The Government has defended plans to invite members of the British royal family to take part in events to commemorate the centenary of the 1916 Easter Rising.
About 5,000 people attended an event to mark the 98th anniversary of the rebellion yesterday, during which prayers of remembrance were held outside Dublin’s GPO and President Michael D Higgins laid a wreath to remember 450 people who lost their lives. The flag was lowered to half mast and a minute’s silence was observed at the event, also attended by Taoiseach Enda Kenny, to commemorate the Easter Rising which began on April 24, 1916.
The Proclamation of the Republic was read out by Capt Sean Coffey of the Defence Forces.
Afterwards, minister of state Brian Hayes said he “fundamentally disagrees” with those who say the British royal family should not be invited to the major events planned for 2016.

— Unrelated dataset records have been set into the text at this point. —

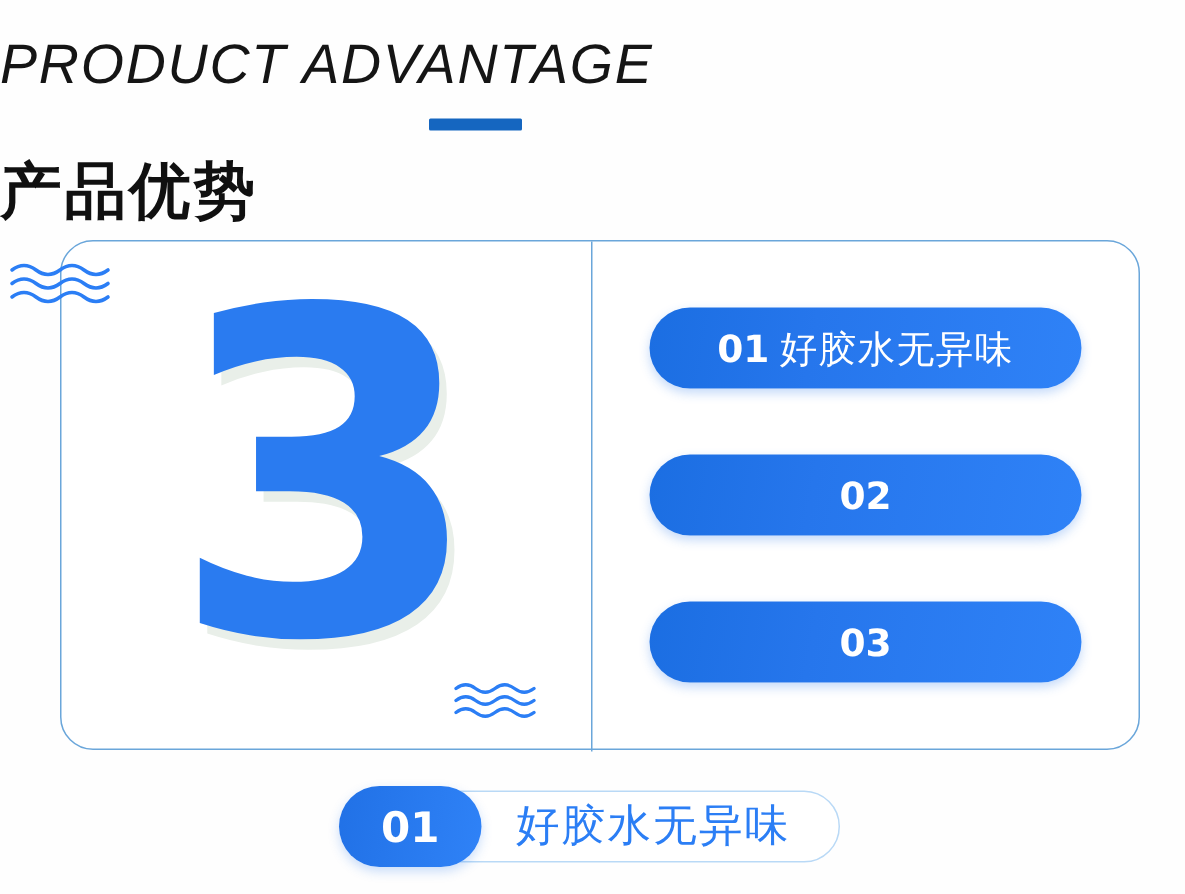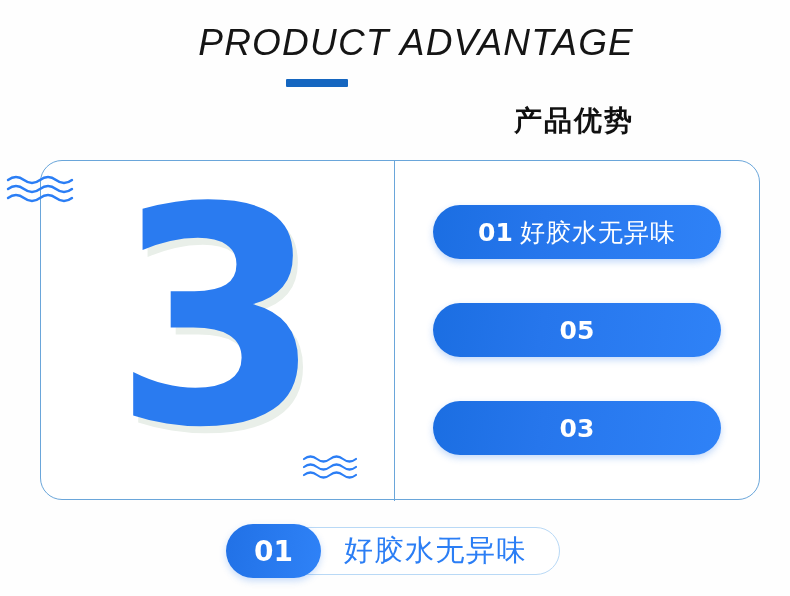"PRODUCT ADVANTAGE" .header { text-align: right -> left }
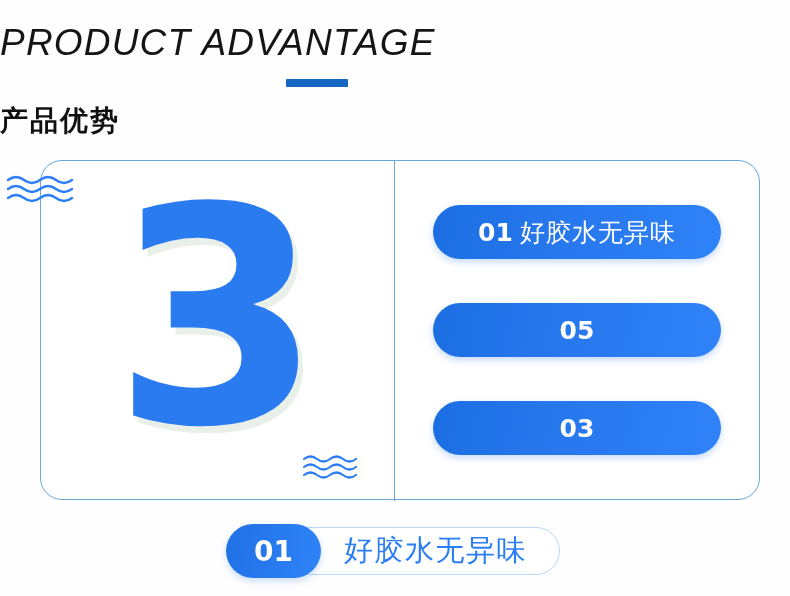"产品优势" .title-cn { font-size: 28px -> 41px }
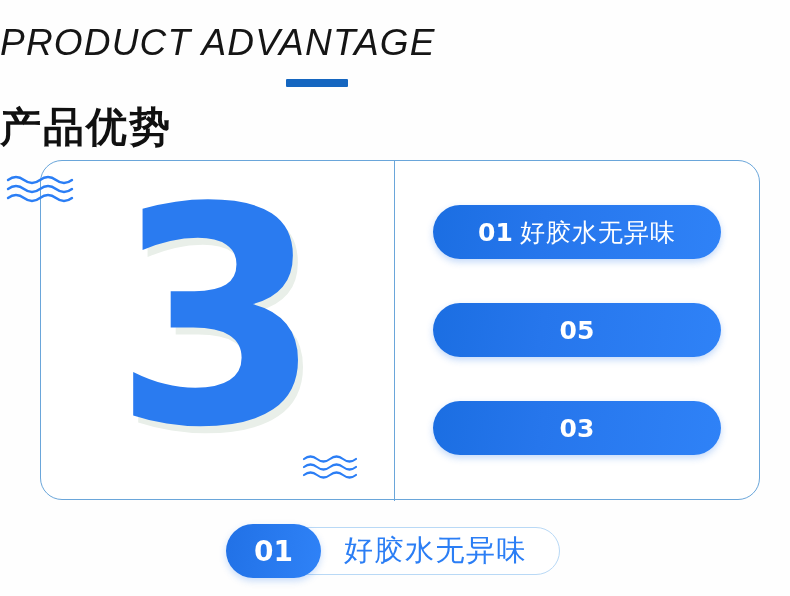"05" span.pill-num { text: 05 -> 02 }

“This is now an international event and the idea that either the royal family or other countries in the EU wouldn’t be invited, I think is wrong.”
Sinn Féin held a separate commemoration, during which leader Gerry Adams accused the Government of “amnesia about the revolutionary period”. He launched his party’s plans for 2016, the centrepiece of which is a ‘Revolutionary Quarter’ around the buildings and streets where the Rising took place. He said preservation of key historical buildings was threatened by a planning application to build a shopping centre.